Black Crows got its start in Chamonix in 2006, with a prototype of a revolutionary ski called the Corvus 196. Now, their skis are sold all over the world. Jaccoux says they wanted to bring skiers together for a massive end-of-season party, but they also wanted to introduce new people to the world of skiing. “We knew if we wanted to do something like this, it had to be amazing, because this is Chamonix,” Jaccoux says. “People come from all over the world to ski here.”

Scroll through to learn more about Chamonix and other gathering places that continue to make the outdoor community thrive.


Want to Experience Chamonix First-hand?!? evo and Black Crows Have Your All-Access Pass

La familia spotlight: the sports creel

A ski shop in Spokane has become a community hub in an unlikely ski town. Words by Megan Michelson.

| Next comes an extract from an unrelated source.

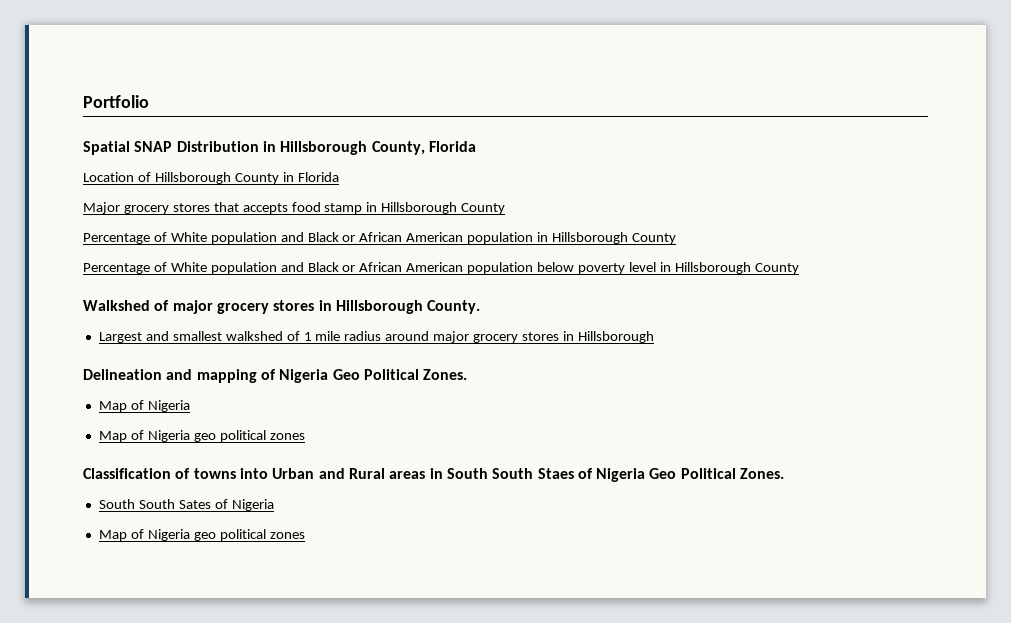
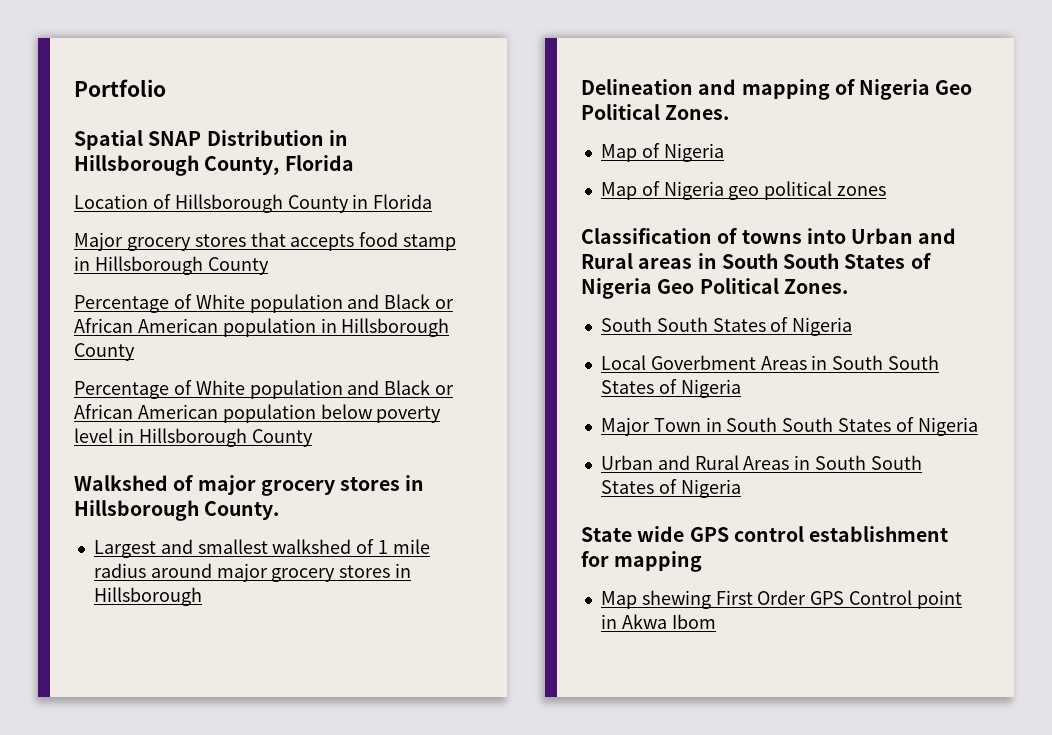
[537,468,574,479] Staes -> [844,254,906,269] States
[178,499,274,511] [98,529,305,541] Sates of Nigeria // Map of Nigeria geo political zones -> [712,317,853,336] [600,355,940,370] [600,379,741,398] [600,417,978,436] [600,455,922,470] [600,479,741,498] [581,526,949,542] [581,551,703,572] [600,590,962,609] [600,614,716,629] States of Nigeria // Local Goverbment Areas in South South States of Nigeria // Major Town in South South States of Nigeria // Urban and Rural Areas in South South States of Nigeria // State wide GPS control establishment for mapping // Map shewing First Order GPS Control point in Akwa Ibom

Harry Larned and his wife, Liz, opened the Sports Creel, an outdoor gear store in Spokane, Washington, in 1954. Harry eventually passed the shop to his daughter Lin and her husband, Herb Genteman, but he continued coming into the store literally until the day he died at age 91.
Today, Herb’s son, Micah Genteman, and his wife, T.J., run the Sports Creel, the third generation to operate this family-owned business. “My dad is in his 70s now and he taught me everything I know,” says Micah, who’s 47. “I’ve literally spent my whole life in this shop. I’ve been learning tricks and skillsets here since I was a kid.”
Thanks to evo’s La Familia program, you can now order something online at and get it shipped to over two dozen independent retail partners — including the Sports Creel — for easy, local pick up. That way, if you need ski boots fitted or bindings mounted or you have additional questions on your gear, you’ll get the quality, in-person customer service you need, with the convenience of online shopping.
“It puts our store in front of far more eyeballs than we’d ever be able to generate on our own,” says Micah. “The end goal for us is always to provide the best service for our customers. It’s a good feeling knowing we can take care of our customers, whether it’s from our inventory or evo’s.”
Today, the Sports Creel has become a gathering spot for Spokane’s tight-knit community of skiers. The shop hosts rail jams, ski movie premieres, benefits for non-profit organizations, and events for local ski teams. “We’re one of those sleepy, sneaky ski towns,” Micah says about Spokane. “As the valley has evolved, so have we. Now we’re a ski shop 365 days a year.”